I've found an interesting situation that seems like something of a bug to me. I've figured out how to work around it, but I wanted to bring it up in case it comes up for anyone else.

I use the Fortran API, and I typically create HDF5 datasets with large, multidimensional chunk sizes, but I only write part of that chunk size at any given time. For example, I'll use a chunk size of 1000 x 200 x 50 but only write 1000 x 200 x 1 elements at a time. This seems to work fine, although on networked filesystems, I sometimes notice that my application is I/O-limited. The solution is to buffer our HDF5 writes locally and then write a full chunk at a time.

Recently, I decided to try out the deflate/zlib filter. I've noticed that when I buffer the data locally and write a full chunk at a time, it works beautifully and compresses nicely. But if I do not write a full chunk at a time (say just 1000 x 200 x 1 elements), then my HDF5 file explodes in size. When I examine it with h5stat, I see that the 'raw data' size is about what I'd expect (tens of megabytes), but the 'unaccounted space' size is a few gigabytes.

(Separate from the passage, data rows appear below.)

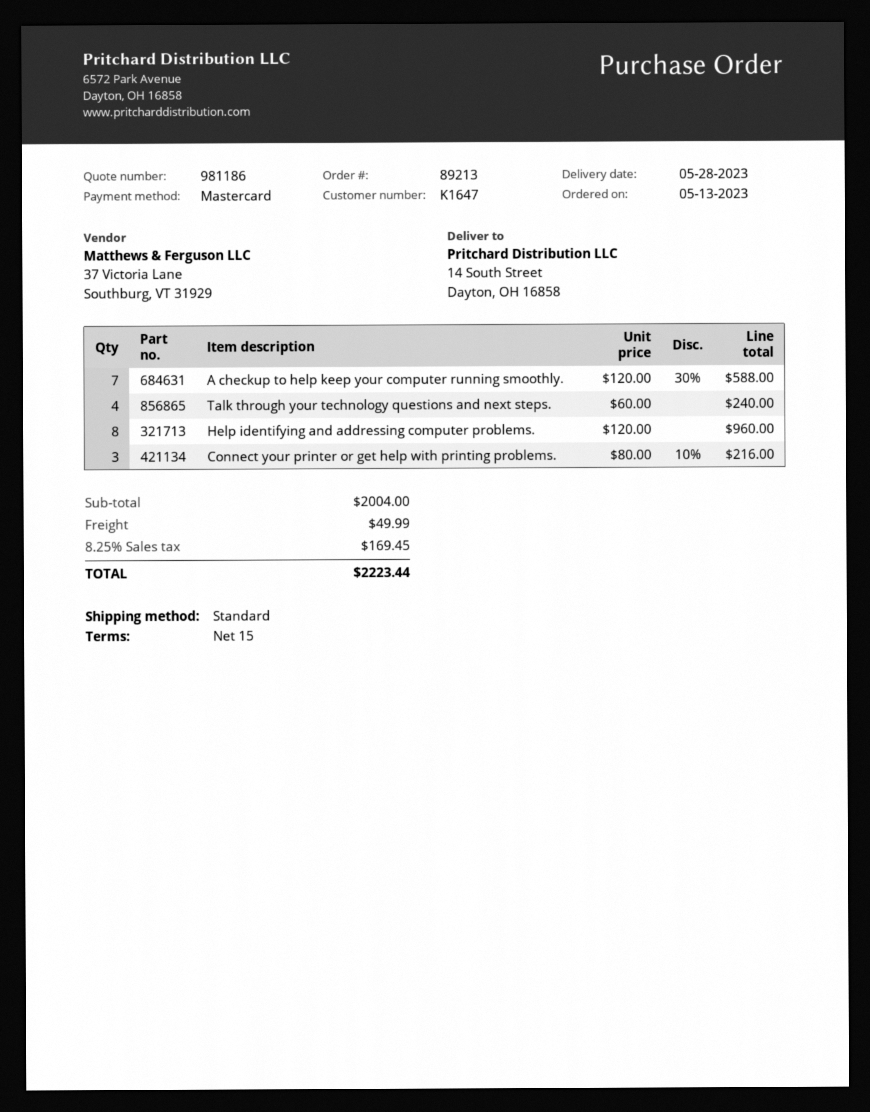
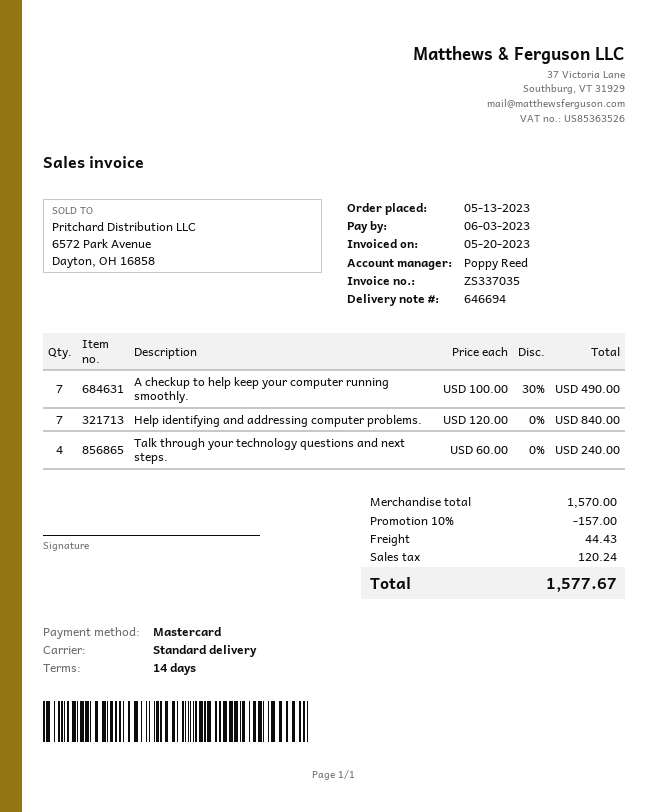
payment terms: 15 days -> 14 days
A checkup to help keep your computer running smoothly.: 7 x 120.00 - 30% = 588.00 -> 7 x 100.00 - 30% = 490.00
Help identifying and addressing computer problems.: 8 x 120.00 = 960.00 -> 7 x 120.00 = 840.00
Connect your printer or get help with printing problems.: 3 x 80.00 - 10% = 216.00 -> none
subtotal: 2004.00 -> 1570.00
discount: none -> 10% = 157.00
shipping: 49.99 -> 44.43
tax: 169.45 -> 120.24
total: 2223.44 -> 1577.67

From what I can tell, it looks like the deflate filter is applied to the full chunk, despite that I haven't written the whole thing yet, and as I add more to it, it doesn't overwrite, remove, or re-optimize the parts it has already written. It's as if it deflates a full chunk for each small-ish write. I haven't seen anything in the documentation or the forum to confirm this, but this seems like a problem. If it isn't something easily addressed, I think there should perhaps be a warning about this inefficiency in the documentation for the deflate filter.

Thanks!

···

--
Patrick Vacek
Engineering Scientist Associate
Applied Research Labs, University of Texas

Hi,

I've had a similar experience with this writing streams of 2D data, and I've also noticed that performance is much slower if I don't write whole chunks at a time. I would have thought (assuming you've sized the chunk cache suitably) that each 1000x200x1 write would gradually fill up a 1000x200x50 chunk, then some time later that whole chunk would be deflated once when its evicted from the cache and written to disk once. But based on the performance I see I can only guess it's not working like this, so I also just buffer whole chunks myself.

Dan

···

-----Original Message-----
From: Hdf-forum [mailto:hdf-forum-bounces@lists.hdfgroup.org] On Behalf Of Patrick Vacek
Sent: 22 March 2016 20:55
To: hdf-forum@lists.hdfgroup.org
Subject: [Hdf-forum] Deflate and partial chunk writes

Hello!

I've found an interesting situation that seems like something of a bug to me. I've figured out how to work around it, but I wanted to bring it up in case it comes up for anyone else.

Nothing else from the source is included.